Publicado 29 de Junho de 2015 - 5h30

A licitação na modalidade pregão eletrônico para as obras de interligação dos reservatórios Jaguari, na Bacia do Rio Paraíba do Sul, e Atibainha, no Sistema Cantareira, será aberta hoje. Oito consórcios estão na disputa do empreendimento, orçado em R$ 830,5 milhões, dos quais R$ 747,4 milhões virão do governo federal por meio do Banco Nacional de Desenvolvimento Econômico e Social (BNDES). A previsão é que a interligação entre em operação no início de 2017. Ontem, o Sistema Cantareira se manteve estável e operou com 19,9% da capacidade, na faixa do volume morto.

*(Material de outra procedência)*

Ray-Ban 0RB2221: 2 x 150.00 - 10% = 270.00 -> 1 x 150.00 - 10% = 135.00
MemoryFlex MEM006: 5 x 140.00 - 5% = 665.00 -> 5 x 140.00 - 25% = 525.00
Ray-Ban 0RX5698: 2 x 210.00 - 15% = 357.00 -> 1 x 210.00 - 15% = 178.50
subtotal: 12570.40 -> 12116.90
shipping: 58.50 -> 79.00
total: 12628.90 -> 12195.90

Incluída no Programa de Aceleração do Crescimento (PAC) de forma emergencial, em janeiro, a transposição irá beneficiar diretamente 39 municípios que compõem a Grande São Paulo. Também acarretará em benefícios, subsidiariamente, a 20 municípios da Região Metropolitana de Campinas (RMC), uma vez que o Cantareira, em condições normais, fornece uma vazão de 5 metros cúbicos por segundo (m³/s) para a região. A interligação irá reforçar o Sistema Cantareira e funcionará em mão dupla. São 20 quilômetros de obras, com 13 quilômetros de adutoras e seis quilômetros de túneis.

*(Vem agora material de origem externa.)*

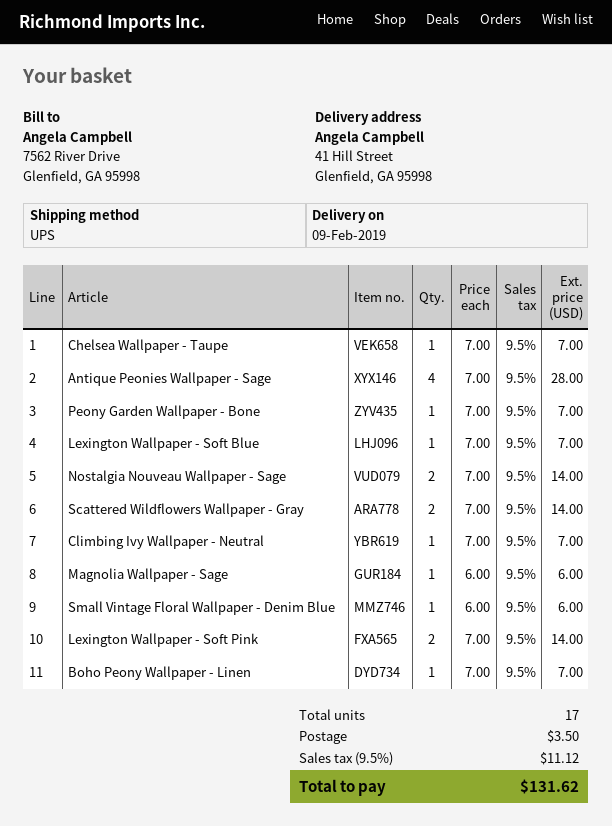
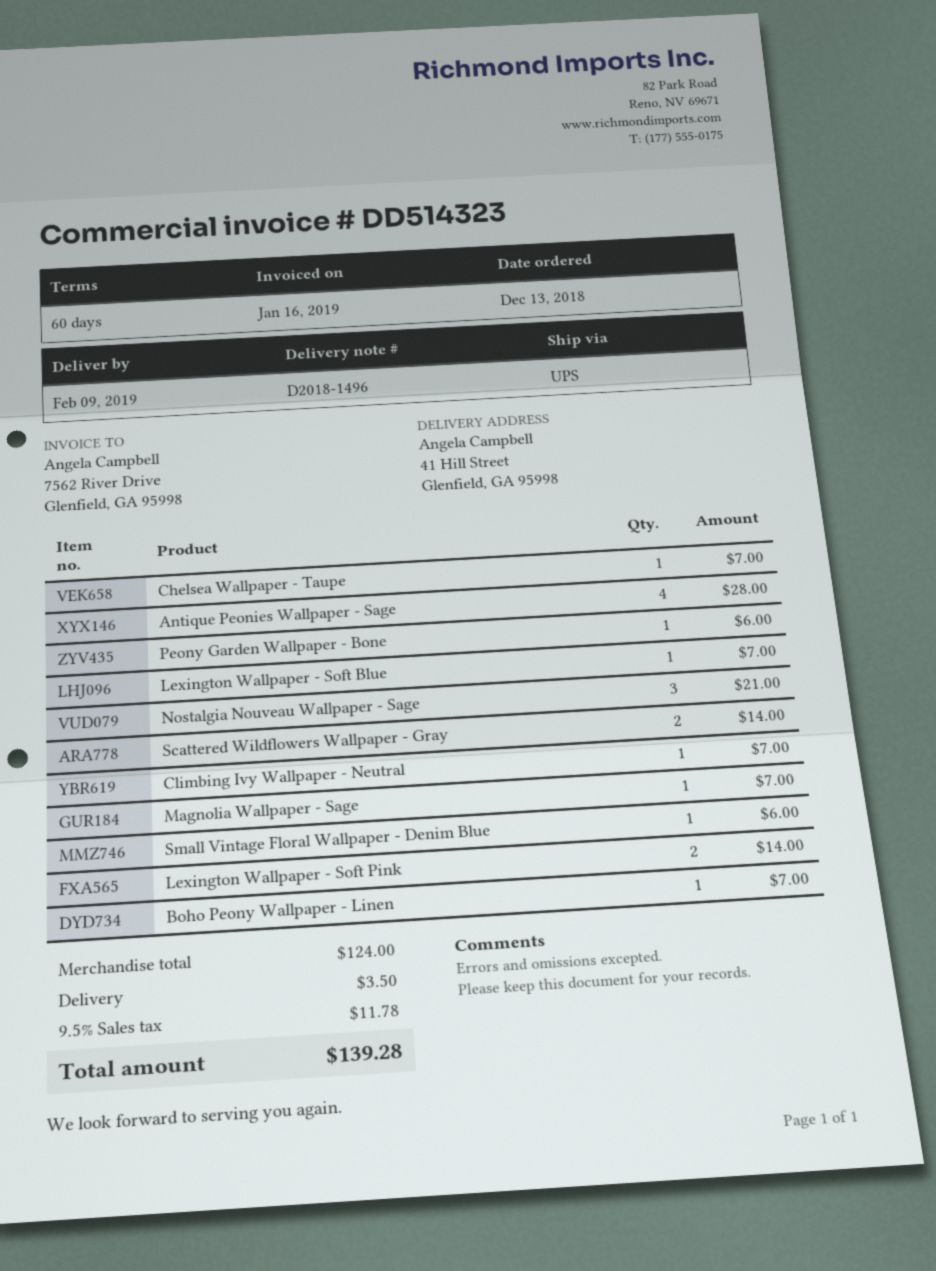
Peony Garden Wallpaper - Bone: 1 for 7.00 -> 1 for 6.00
Nostalgia Nouveau Wallpaper - Sage: 2 for 14.00 -> 3 for 21.00
Magnolia Wallpaper - Sage: 1 for 6.00 -> 1 for 7.00
tax: 9.5% = 11.12 -> 9.5% = 11.78
total: 131.62 -> 139.28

Segundo a Sabesp, contratante da obra, a interligação das represas permitirá a captação de água na Represa Jaguari e a transferência para a Represa Atibainha. Com vazão média prevista de 5,1m3/s e máxima de 8,5m3/s, o sistema permitirá, também, a transferência de água no sentido contrário, da Atibainha para a Jaguari.

A Represa Jaguari, em Igaratá, tem capacidade para 1,2 bilhão m3/s. Sozinha, armazena 20% mais água do que o volume útil dos quatro reservatórios do Cantareira juntos. A transferência estará pronta para funcionar em 18 meses, após assinatura do contrato, no sentido da Jaguari para a Atibainha, reforçando o Cantareira.

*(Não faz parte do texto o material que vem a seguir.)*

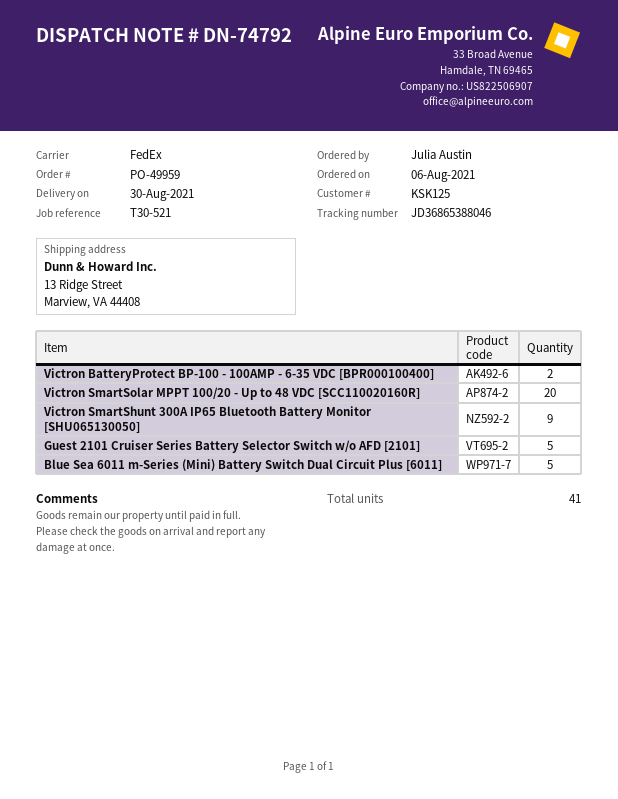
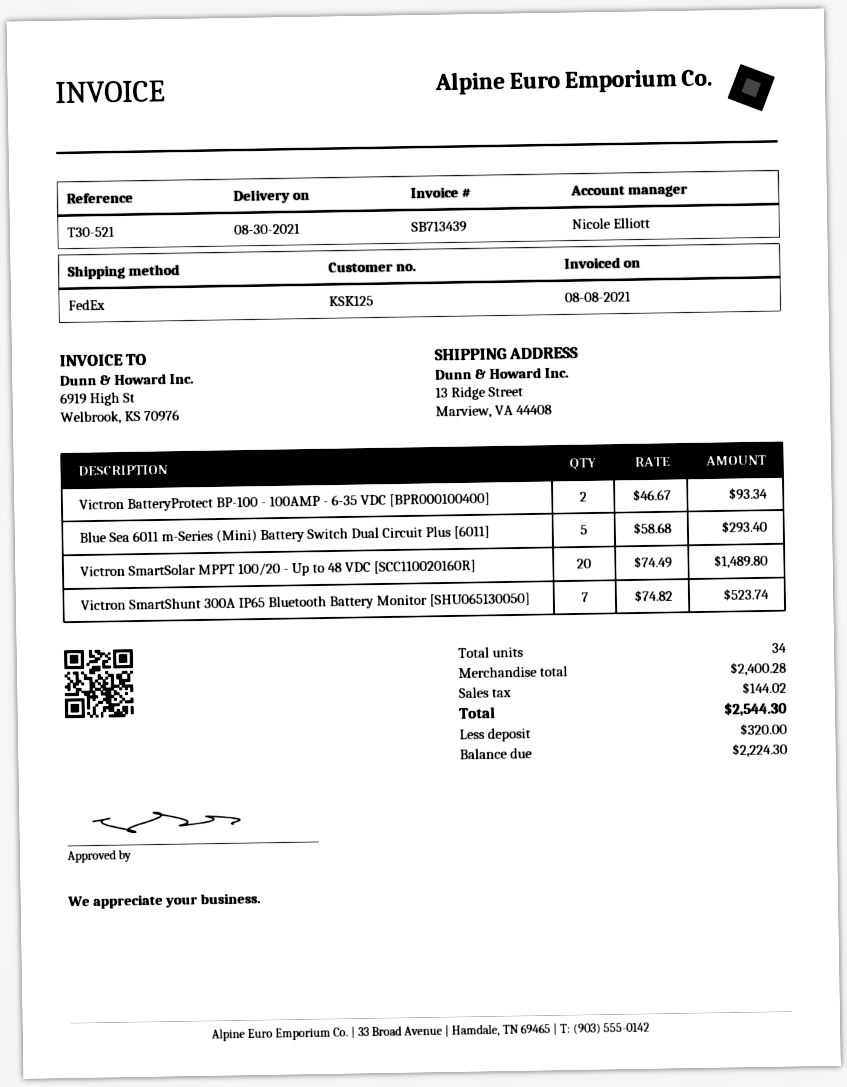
Victron SmartShunt 300A IP65 Bluetooth Battery Monitor [SHU065130050]: 9 -> 7
Guest 2101 Cruiser Series Battery Selector Switch w/o AFD [2101]: 5 -> none
total quantity: 41 -> 34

Na fase de pré-qualificação, 14 consórcios se apresentaram na disputa que definirá a empresa que será contratada para a elaboração dos projetos básico, executivo e obras. Pelo contrato assinado na semana passada, a Sabesp tem prazo de 20 anos para pagar o financiamento, incluídos os períodos de carência e amortização. De acordo com o governador de São Paulo, Geraldo Alckmin (PSDB), com as obras, a capacidade de reserva das duas represas dobrará, passando de 1 bilhão m3/s para 2,1 bilhões. Na avaliação do tucano, a transposição diminuirá a “vulnerabilidade” dos sistemas. O empreendimento será contratado por meio do Regime Diferenciado de Contratação (RDC), sistema de licitação pública que evita a burocracia e acelera o início e a entrega de obras.